* [Required action] Extract the data exactly, missing nothing.

(Data items)
*** Block opens ***

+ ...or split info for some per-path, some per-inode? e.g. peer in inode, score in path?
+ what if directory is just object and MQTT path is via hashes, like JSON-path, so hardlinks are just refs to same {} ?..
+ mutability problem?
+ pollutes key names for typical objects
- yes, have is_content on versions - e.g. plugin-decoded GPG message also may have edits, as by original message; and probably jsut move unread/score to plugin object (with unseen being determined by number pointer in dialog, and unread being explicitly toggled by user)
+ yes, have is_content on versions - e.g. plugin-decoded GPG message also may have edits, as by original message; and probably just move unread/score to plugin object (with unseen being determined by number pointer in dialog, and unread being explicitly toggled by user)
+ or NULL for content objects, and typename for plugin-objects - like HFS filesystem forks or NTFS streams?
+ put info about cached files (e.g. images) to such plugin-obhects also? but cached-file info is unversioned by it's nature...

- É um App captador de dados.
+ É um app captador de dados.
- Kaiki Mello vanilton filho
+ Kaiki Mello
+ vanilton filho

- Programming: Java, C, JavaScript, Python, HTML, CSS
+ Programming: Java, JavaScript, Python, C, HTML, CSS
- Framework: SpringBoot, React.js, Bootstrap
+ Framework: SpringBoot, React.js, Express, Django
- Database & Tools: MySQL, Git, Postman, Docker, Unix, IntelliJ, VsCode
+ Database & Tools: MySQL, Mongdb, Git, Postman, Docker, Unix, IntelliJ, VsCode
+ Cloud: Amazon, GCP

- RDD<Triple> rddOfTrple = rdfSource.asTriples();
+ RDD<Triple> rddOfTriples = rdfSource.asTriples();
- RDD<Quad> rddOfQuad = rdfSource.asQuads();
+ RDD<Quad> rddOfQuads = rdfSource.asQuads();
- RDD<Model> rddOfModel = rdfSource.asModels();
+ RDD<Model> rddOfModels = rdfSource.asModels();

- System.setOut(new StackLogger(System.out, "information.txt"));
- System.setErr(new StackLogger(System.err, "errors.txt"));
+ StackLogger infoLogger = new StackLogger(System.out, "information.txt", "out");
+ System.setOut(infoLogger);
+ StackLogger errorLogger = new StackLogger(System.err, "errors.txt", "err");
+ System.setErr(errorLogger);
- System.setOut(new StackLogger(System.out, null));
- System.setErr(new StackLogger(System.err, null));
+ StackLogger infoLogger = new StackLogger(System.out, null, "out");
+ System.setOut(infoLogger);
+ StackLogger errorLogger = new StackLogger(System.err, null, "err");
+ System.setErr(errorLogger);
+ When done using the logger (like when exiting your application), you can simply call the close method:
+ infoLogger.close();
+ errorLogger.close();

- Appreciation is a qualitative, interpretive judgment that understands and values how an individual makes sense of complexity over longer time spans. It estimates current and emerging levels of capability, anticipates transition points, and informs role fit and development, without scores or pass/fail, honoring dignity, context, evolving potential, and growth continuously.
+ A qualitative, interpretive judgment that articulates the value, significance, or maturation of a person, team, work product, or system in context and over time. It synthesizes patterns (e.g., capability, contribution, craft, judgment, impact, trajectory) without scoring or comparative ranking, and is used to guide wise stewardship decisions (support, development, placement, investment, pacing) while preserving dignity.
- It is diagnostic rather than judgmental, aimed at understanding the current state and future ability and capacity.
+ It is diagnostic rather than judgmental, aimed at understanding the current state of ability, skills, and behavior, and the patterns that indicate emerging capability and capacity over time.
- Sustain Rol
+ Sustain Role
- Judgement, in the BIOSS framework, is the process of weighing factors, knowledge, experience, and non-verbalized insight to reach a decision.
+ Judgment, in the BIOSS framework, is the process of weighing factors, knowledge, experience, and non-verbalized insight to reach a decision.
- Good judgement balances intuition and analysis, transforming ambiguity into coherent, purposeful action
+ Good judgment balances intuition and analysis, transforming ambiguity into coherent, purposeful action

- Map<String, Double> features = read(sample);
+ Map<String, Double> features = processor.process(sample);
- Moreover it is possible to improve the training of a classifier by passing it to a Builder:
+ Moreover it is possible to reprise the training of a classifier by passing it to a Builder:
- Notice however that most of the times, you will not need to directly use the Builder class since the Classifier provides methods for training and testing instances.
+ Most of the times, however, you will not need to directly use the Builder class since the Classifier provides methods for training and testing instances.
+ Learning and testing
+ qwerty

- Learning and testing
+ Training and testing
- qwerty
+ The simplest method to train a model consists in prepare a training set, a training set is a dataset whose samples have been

*** Block closes ***

* [Task response]
+ ...or split info for some per-path, some per-inode? e.g. peer in inode, score in path?
+ what if directory is just object and MQTT path is via hashes, like JSON-path, so hardlinks are just refs to same {} ?..
+ mutability problem?
+ pollutes key names for typical objects
- yes, have is_content on versions - e.g. plugin-decoded GPG message also may have edits, as by original message; and probably jsut move unread/score to plugin object (with unseen being determined by number pointer in dialog, and unread being explicitly toggled by user)
+ yes, have is_content on versions - e.g. plugin-decoded GPG message also may have edits, as by original message; and probably just move unread/score to plugin object (with unseen being determined by number pointer in dialog, and unread being explicitly toggled by user)
+ or NULL for content objects, and typename for plugin-objects - like HFS filesystem forks or NTFS streams?
+ put info about cached files (e.g. images) to such plugin-obhects also? but cached-file info is unversioned by it's nature...

- É um App captador de dados.
+ É um app captador de dados.
- Kaiki Mello vanilton filho
+ Kaiki Mello
+ vanilton filho

- Programming: Java, C, JavaScript, Python, HTML, CSS
+ Programming: Java, JavaScript, Python, C, HTML, CSS
- Framework: SpringBoot, React.js, Bootstrap
+ Framework: SpringBoot, React.js, Express, Django
- Database & Tools: MySQL, Git, Postman, Docker, Unix, IntelliJ, VsCode
+ Database & Tools: MySQL, Mongdb, Git, Postman, Docker, Unix, IntelliJ, VsCode
+ Cloud: Amazon, GCP

- RDD<Triple> rddOfTrple = rdfSource.asTriples();
+ RDD<Triple> rddOfTriples = rdfSource.asTriples();
- RDD<Quad> rddOfQuad = rdfSource.asQuads();
+ RDD<Quad> rddOfQuads = rdfSource.asQuads();
- RDD<Model> rddOfModel = rdfSource.asModels();
+ RDD<Model> rddOfModels = rdfSource.asModels();

- System.setOut(new StackLogger(System.out, "information.txt"));
- System.setErr(new StackLogger(System.err, "errors.txt"));
+ StackLogger infoLogger = new StackLogger(System.out, "information.txt", "out");
+ System.setOut(infoLogger);
+ StackLogger errorLogger = new StackLogger(System.err, "errors.txt", "err");
+ System.setErr(errorLogger);
- System.setOut(new StackLogger(System.out, null));
- System.setErr(new StackLogger(System.err, null));
+ StackLogger infoLogger = new StackLogger(System.out, null, "out");
+ System.setOut(infoLogger);
+ StackLogger errorLogger = new StackLogger(System.err, null, "err");
+ System.setErr(errorLogger);
+ When done using the logger (like when exiting your application), you can simply call the close method:
+ infoLogger.close();
+ errorLogger.close();

- Appreciation is a qualitative, interpretive judgment that understands and values how an individual makes sense of complexity over longer time spans. It estimates current and emerging levels of capability, anticipates transition points, and informs role fit and development, without scores or pass/fail, honoring dignity, context, evolving potential, and growth continuously.
+ A qualitative, interpretive judgment that articulates the value, significance, or maturation of a person, team, work product, or system in context and over time. It synthesizes patterns (e.g., capability, contribution, craft, judgment, impact, trajectory) without scoring or comparative ranking, and is used to guide wise stewardship decisions (support, development, placement, investment, pacing) while preserving dignity.
- It is diagnostic rather than judgmental, aimed at understanding the current state and future ability and capacity.
+ It is diagnostic rather than judgmental, aimed at understanding the current state of ability, skills, and behavior, and the patterns that indicate emerging capability and capacity over time.
- Sustain Rol
+ Sustain Role
- Judgement, in the BIOSS framework, is the process of weighing factors, knowledge, experience, and non-verbalized insight to reach a decision.
+ Judgment, in the BIOSS framework, is the process of weighing factors, knowledge, experience, and non-verbalized insight to reach a decision.
- Good judgement balances intuition and analysis, transforming ambiguity into coherent, purposeful action
+ Good judgment balances intuition and analysis, transforming ambiguity into coherent, purposeful action

- Map<String, Double> features = read(sample);
+ Map<String, Double> features = processor.process(sample);
- Moreover it is possible to improve the training of a classifier by passing it to a Builder:
+ Moreover it is possible to reprise the training of a classifier by passing it to a Builder:
- Notice however that most of the times, you will not need to directly use the Builder class since the Classifier provides methods for training and testing instances.
+ Most of the times, however, you will not need to directly use the Builder class since the Classifier provides methods for training and testing instances.
+ Learning and testing
+ qwerty

- Learning and testing
+ Training and testing
- qwerty
+ The simplest method to train a model consists in prepare a training set, a training set is a dataset whose samples have been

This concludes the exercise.